Арина идет молча. И я боюсь шелохнуться. В груди безотчетное, сильное и острое чувство. Оно едва вмещается во мне. И я хочу кричать от радости и досады одновременно: не могу разобраться в себе. Уйти, немедленно, сейчас, — твержу себе и не отрываю глаз от Арины. Что-то говорю ей и думаю о другом; убеждаю себя, что не должен поступать так, как поступаю, бездумно доверившись порыву, и в то же время страх перехватывает дыхание: если я упущу сегодняшний вечер и она уйдет, завтра уже будет поздно. Арина! Мне до слез нравятся ее волосы, маленькие белые руки — все-все в ней: она высокая, стройная. Ее глаза подолгу задерживаются на мне.
— Я все про вас знаю, — сказал я. — Когда-то, давным-давно, я встретил длинноногую девочку. Может быть, это было в мечтах, а может, — наяву. Она боялась, что упадут с неба звезды и станет темно. Для нее я переплыл Волгу в оба конца.
Арина схватила меня за локоть:
— Это правда. Я часто боюсь, что упадут с неба звезды. Откуда вы знаете?
— Вы родились на Волге?
— Я всегда жила в Москве.
— Я не верю вам.

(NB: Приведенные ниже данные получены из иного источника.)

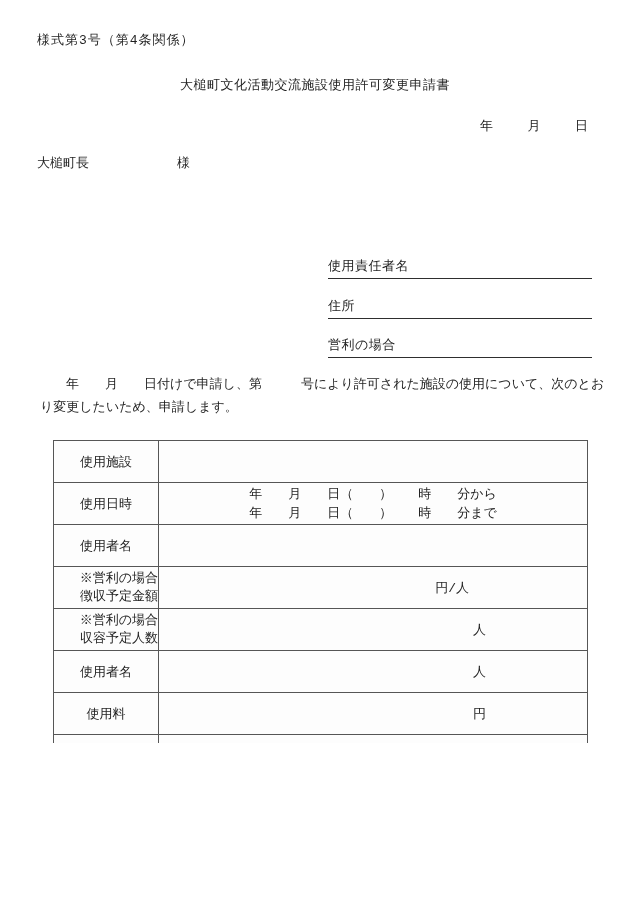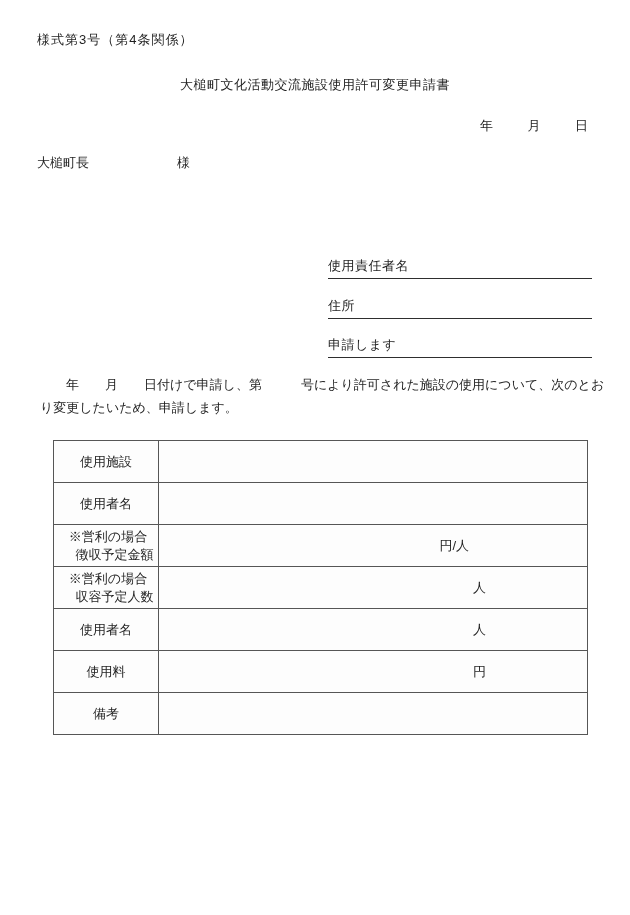--- a/index.html
+++ b/index.html
@@ -1,20 +1,20 @@
 <!DOCTYPE html>
 <html><head>
 <meta charset="utf-8">
 <style>
   html,body{margin:0;padding:0;background:#ffffff;}
   .page{
     position:relative;
     width:630px;height:743px;
     background:#ffffff;
-    font-family:Liberation Sans, sans-serif;
+    font-family:Liberation Mono, monospace;
     color:#1f1f1f;
     font-size:13px;
     overflow:hidden;
   }
   .form-number{position:absolute;left:37px;top:31px;letter-spacing:1px;}
   .doc-title{position:absolute;left:0;top:76px;width:630px;text-align:center;letter-spacing:0.5px;}
   .date-line{position:absolute;left:480px;top:117px;width:108px;display:flex;justify-content:space-between;}
   .addressee{position:absolute;left:37px;top:154px;width:260px;}
   .addressee .hon{position:absolute;left:140px;top:0;}
   .ufield{
@@ -32,21 +32,21 @@
     width:535px;border-collapse:collapse;table-layout:fixed;
   }
   .form-table td{
     border:1px solid #565656;
     height:41px;
     padding:0;
     vertical-align:middle;
     background:#fdfdfd;
   }
   .form-table td.lbl{width:104px;text-align:center;}
-  .form-table td.lbl-multi{width:104px;text-align:center;line-height:18px;padding-left:4px;}
+  .form-table td.lbl-multi{width:104px;text-align:right;line-height:18px;padding-left:4px;}
   .form-table td.lbl-multi .l2{padding-left:13px;}
   .form-table td.val{text-align:left;}
   .form-table td.val.center{text-align:center;}
   .form-table td.val.unit-a{text-align:right;padding-right:118px;}
   .form-table td.val.unit-b{text-align:right;padding-right:101px;}
   .form-table td.val .dline{text-align:center;line-height:19px;}
 </style>
 </head>
 <body>
 
@@ -69,34 +69,41 @@
 
   <div class="ufield f1">
     <span>使用責任者名</span>
     <span></span>
   </div>
   <div class="ufield f2">
     <span>住所</span>
     <span></span>
   </div>
   <div class="ufield f3">
-    <span>申請します</span>
+    <span>営利の場合</span>
     <span></span>
   </div>
 
   <div class="statement">
     <div>　　年　　月　　日付けで申請し、第　　　号により許可された施設の使用について、次のとお</div>
     <div>り変更したいため、申請します。</div>
   </div>
 
   <table class="form-table">
     <tbody>
         <tr>
       <td class="lbl">使用施設</td>
       <td class="val"></td>
+    </tr>
+    <tr>
+      <td class="lbl">使用日時</td>
+      <td class="val">
+        <div class="dline">年　　月　　日（　　）　　時　　分から</div>
+        <div class="dline">年　　月　　日（　　）　　時　　分まで</div>
+      </td>
     </tr>
     <tr>
       <td class="lbl">使用者名</td>
       <td class="val"></td>
     </tr>
     <tr>
       <td class="lbl-multi">
         <div class="l1">※営利の場合</div>
         <div class="l2">徴収予定金額</div>
       </td>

Вы всё забыли. — И слово в слово я пересказал ей свое детство и добавил: — Это была гордость для меня, что я переплыл Волгу, но это я сделал не из мальчишеской тщеславной спеси, а ради вас. И потом мне это уже было делать легко—я очень хорошо плавал. Мальчишки, а затем и парни, когда я подрос, завидовали мне... Не кажется ли вам, что звезды колышет ветер? Посмотрите в небо.
— Я никогда не жила на Волге. Но теперь, после вашего рассказа, мне кажется, что это была я. Я верю, что это так было.
Счастье к людям приходит по-разному. Все слова пусты, бескрылы, и язык беспомощно жалок перед тем, что хотело выразить мое сердце этой удивительной девушке, мигающим звездам, небу, этому живущему вокруг беспокойному миру.
— Арина...
— Вы хороший... Я это почувствовала сразу, когда увидела вас. И я тоже очень люблю небо, тишину, эту желтую осень.
Мы не заметили, как подошли к дому. Неуклюжей громадиной высился он в темноте. На улице окликнул патруль и, узнав меня, отдал честь.
— Хотите еще немного пройтись? — спросила она и чему-то вдруг засмеялась. Смех был негромкий, переливистый и заразительный. — Вы знаете, чему я смеюсь?.. Начальник мой сегодня не будет ругаться, если я вернусь даже утром. Он уверен, что у меня свидание с капитаном. Он его боится.